69 Oral - Immunity and Microbiome
Friday April 08, 9:15 AM - 9:30 AM

The cytoplasmic incompatibility factor proteins CifA and CifB are both nucleases in Drosophila melanogaster


Authors:
Rupinder Kaur 1,2; J. Dylan Shropshire 3; Brittany Leigh 1,2; Seth Bordenstein 1,2,4,5

Affiliations:
1) Department of Biological Sciences, Vanderbilt University, Nashville, TN, USA; 2) Vanderbilt Microbiome Initiative, Vanderbilt University, Nashville, TN, USA; 3) Division of Biological Sciences, University of Montana, Missoula, MT, USA ; 4) Department of Pathology, Microbiology & Immunology, Vanderbilt University Medical Center, Nashville, TN, USA; 5) Vanderbilt Institute for Infection, Immunology and Inflammation, Vanderbilt University Medical Center, Nashville, TN, USA

Keywords:
l. Wolbachia; a. spermatogenesis

The widespread symbiosis between invertebrates and Wolbachia bacteria is due in part to cytoplasmic incompatibility (CI) that is significant to arthropod vector control and evolution. While CI selectively favors the fitness of Wolbachia-transmitting females and thus the bacterial spread, the CI mechanism is not broadly understood.

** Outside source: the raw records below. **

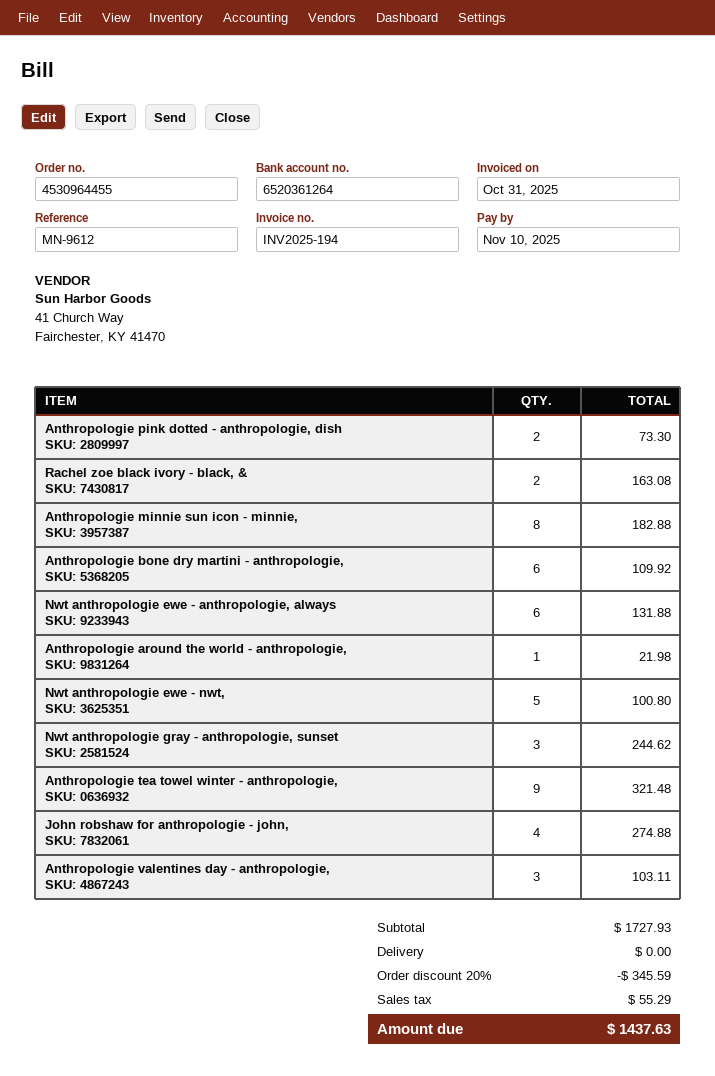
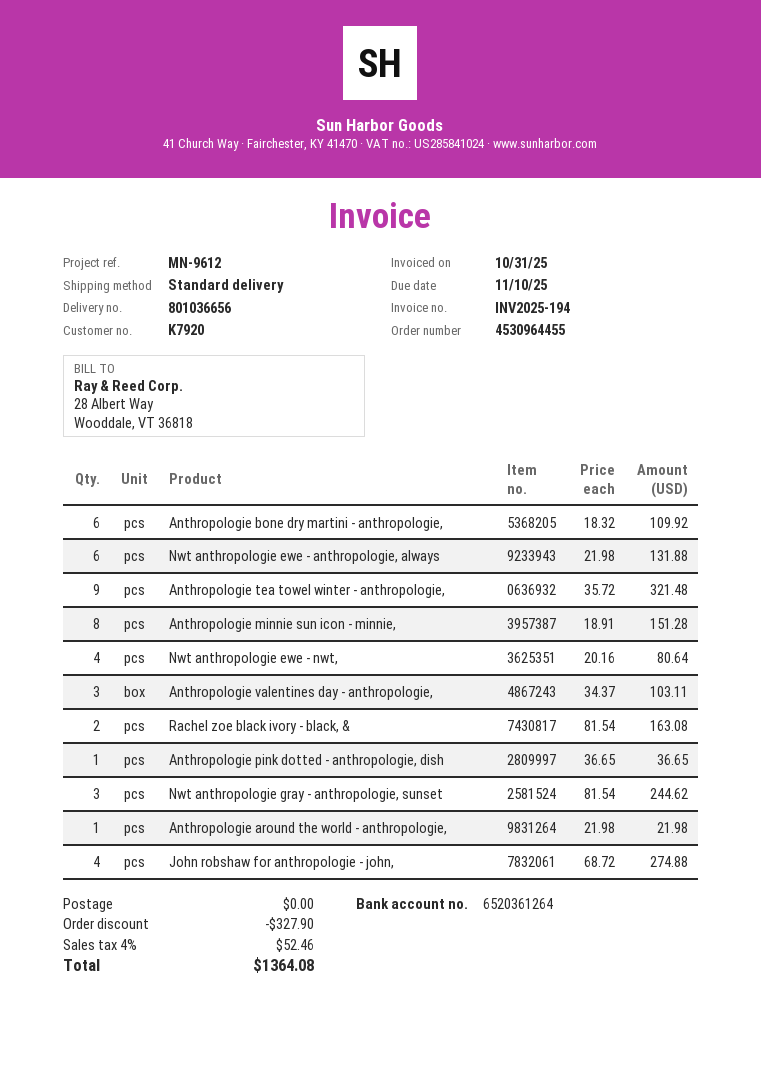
Anthropologie pink dotted - anthropologie, dish: 2 for 73.30 -> 1 for 36.65
Anthropologie minnie sun icon - minnie,: 8 for 182.88 -> 8 for 151.28
Nwt anthropologie ewe - nwt,: 5 for 100.80 -> 4 for 80.64
discount: 345.59 -> 327.90
tax: 55.29 -> 52.46
total: 1437.63 -> 1364.08

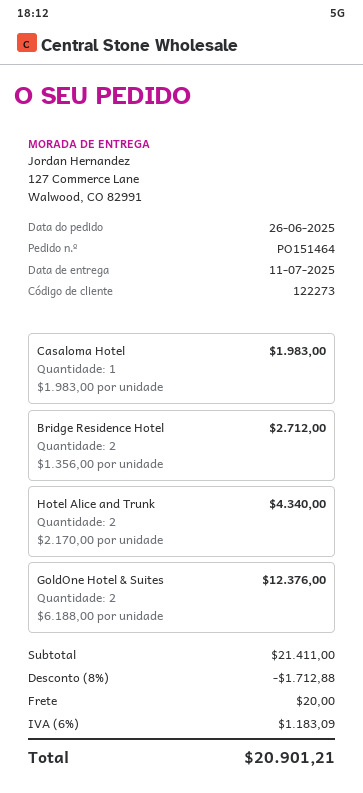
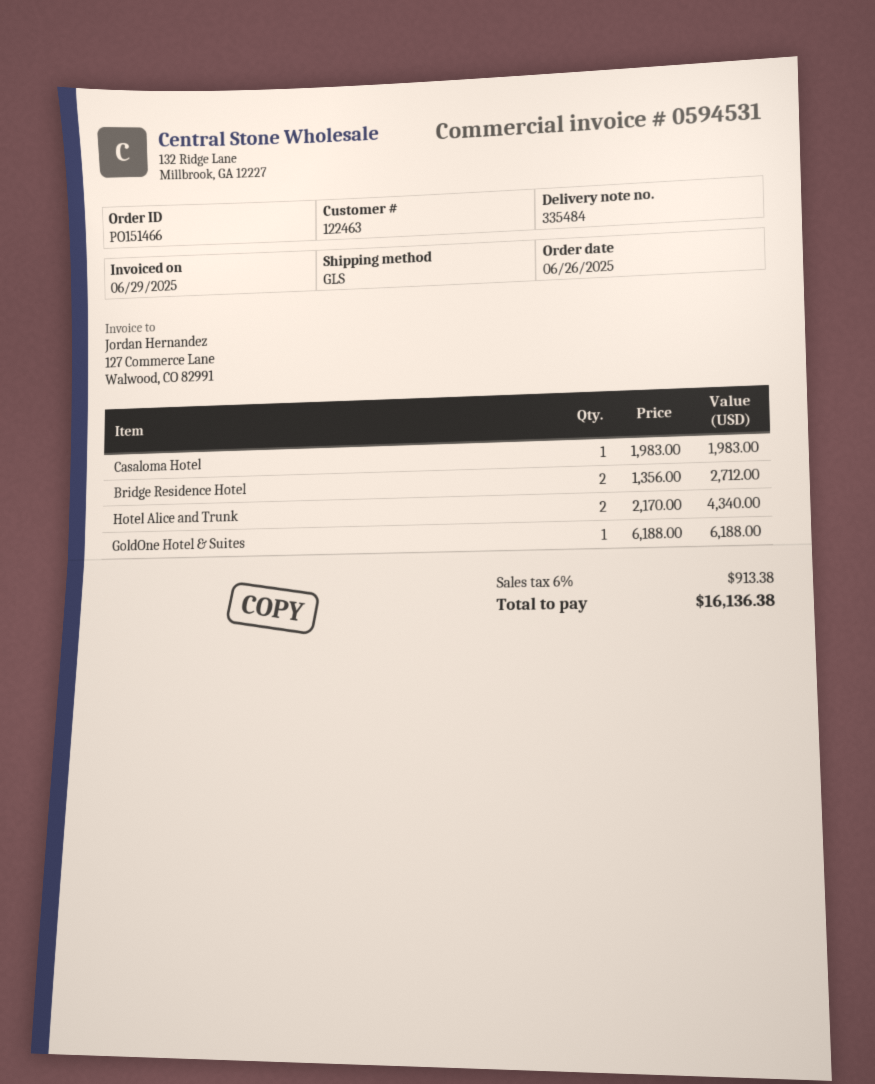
order number: PO151464 -> PO151466
customer number: 122273 -> 122463
GoldOne Hotel & Suites: 2 x 6188.00 = 12376.00 -> 1 x 6188.00 = 6188.00
discount: 8% = 1712.88 -> none
shipping: 20.00 -> none
tax: 6% = 1183.09 -> 6% = 913.38
total: 20901.21 -> 16136.38

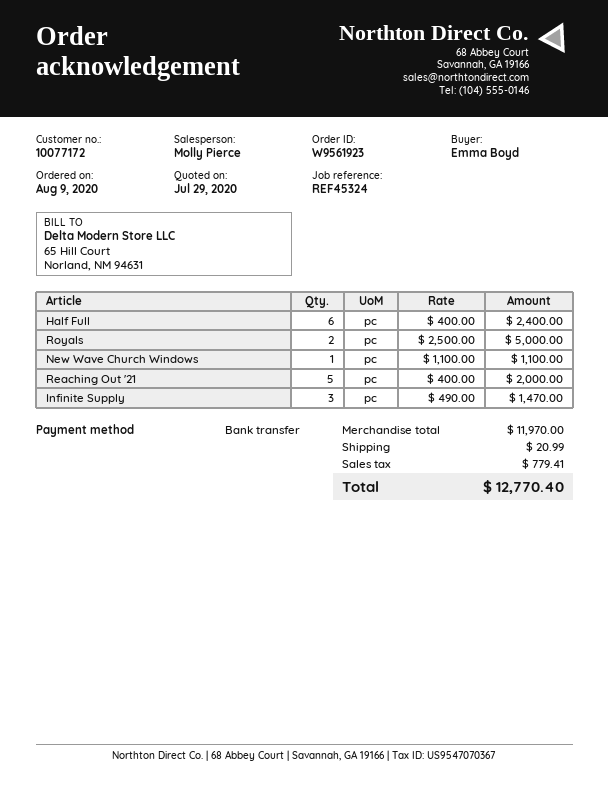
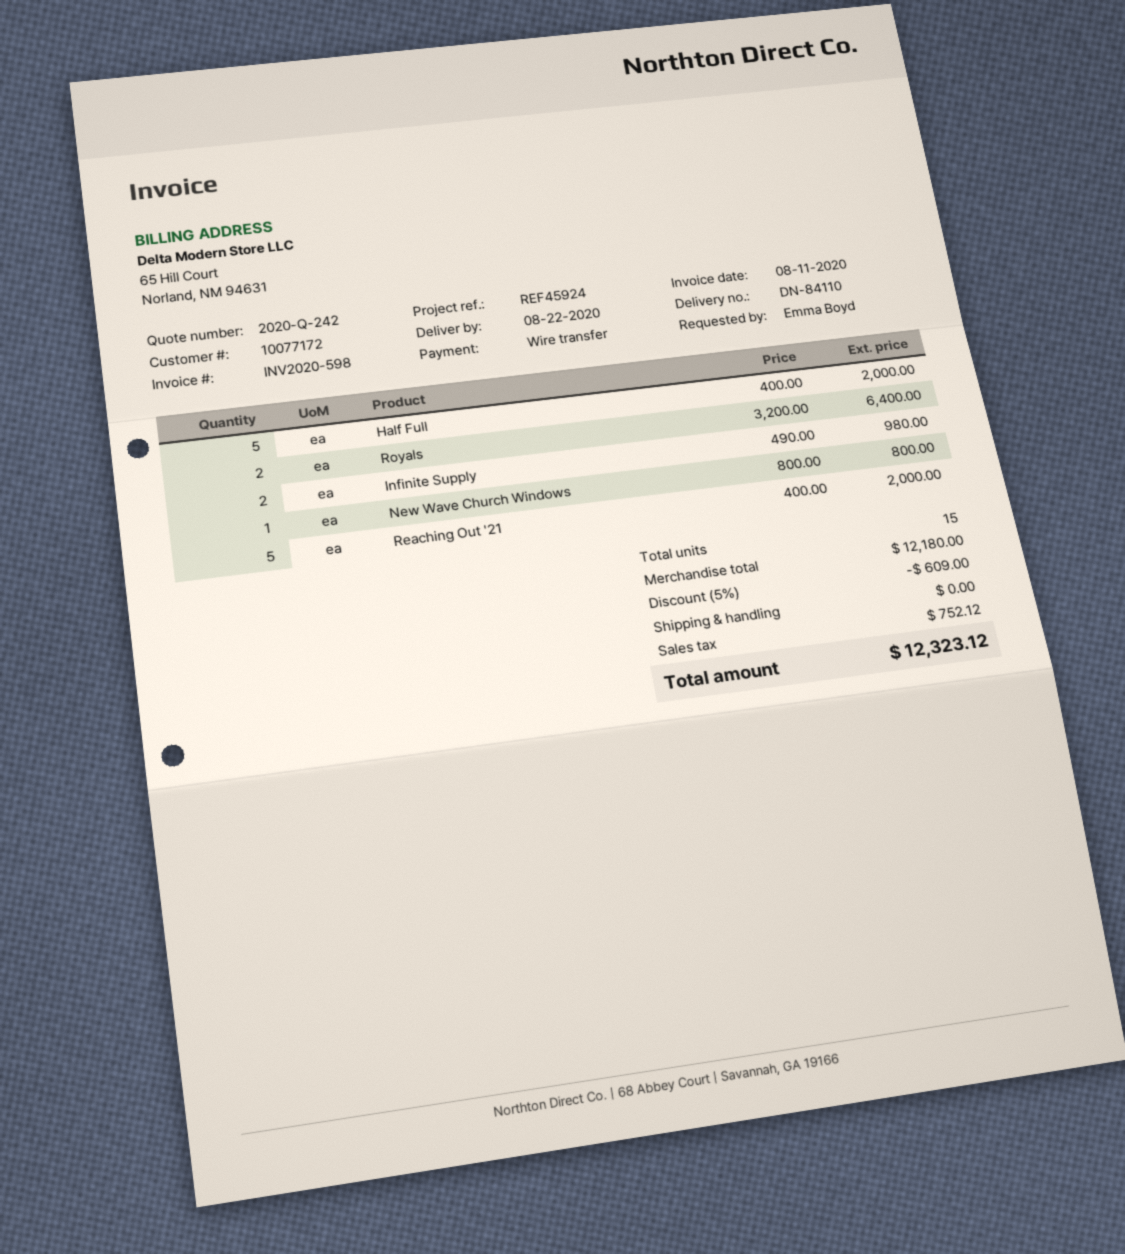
reference: REF45324 -> REF45924
Half Full: 6 x 400.00 = 2400.00 -> 5 x 400.00 = 2000.00
Royals: 2 x 2500.00 = 5000.00 -> 2 x 3200.00 = 6400.00
New Wave Church Windows: 1 x 1100.00 = 1100.00 -> 1 x 800.00 = 800.00
Infinite Supply: 3 x 490.00 = 1470.00 -> 2 x 490.00 = 980.00
subtotal: 11970.00 -> 12180.00
discount: none -> 5% = 609.00
shipping: 20.99 -> 0.00
tax: 779.41 -> 752.12
total: 12770.40 -> 12323.12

In Drosophila melanogaster, dual expression of the genes cifA and cifB from wMel causes CI, resulting in embryonic lethality between symbiotic male and aposymbiotic female cross. These two co-diverging genes span five phylogenetic Types, and previous work suggested different CifB Types are distinguishable by the presence/absence of nuclease activity. Here, we re-evaluate this claim using transgenic, mutant, enzymatic, and cytochemical assays in vitro and in situ. We demonstrate that contrary to prior conclusions, T1 CifB is an in vitro DNase that cleaves single- and double-stranded DNA. Moreover, we provide the first characterization of T1 CifA as a nuclease that cleaves both DNA and RNA. We further show that in vitro DNase activity translates to in situ spermatid DNA fragmentation in Cif-expressing and Wolbachia-bearing testes, and CifB-mediated spermatid DNA damage alone is insufficient to cause CI. Cif enzymatic activity is ablated by deletions and amino acid substitutions. In sum, these molecular insights (i) highlight previously unrecognized nuclease functions of T1 CifA and CifB proteins (ii) reinforce a conservative gene nomenclature and mechanistic model that is agnostic to presumptions about distinct Cif enzymatic activities and (iii) support a postulate of the Host Modification model of CI that spermatid DNA is altered by the Cif proteins.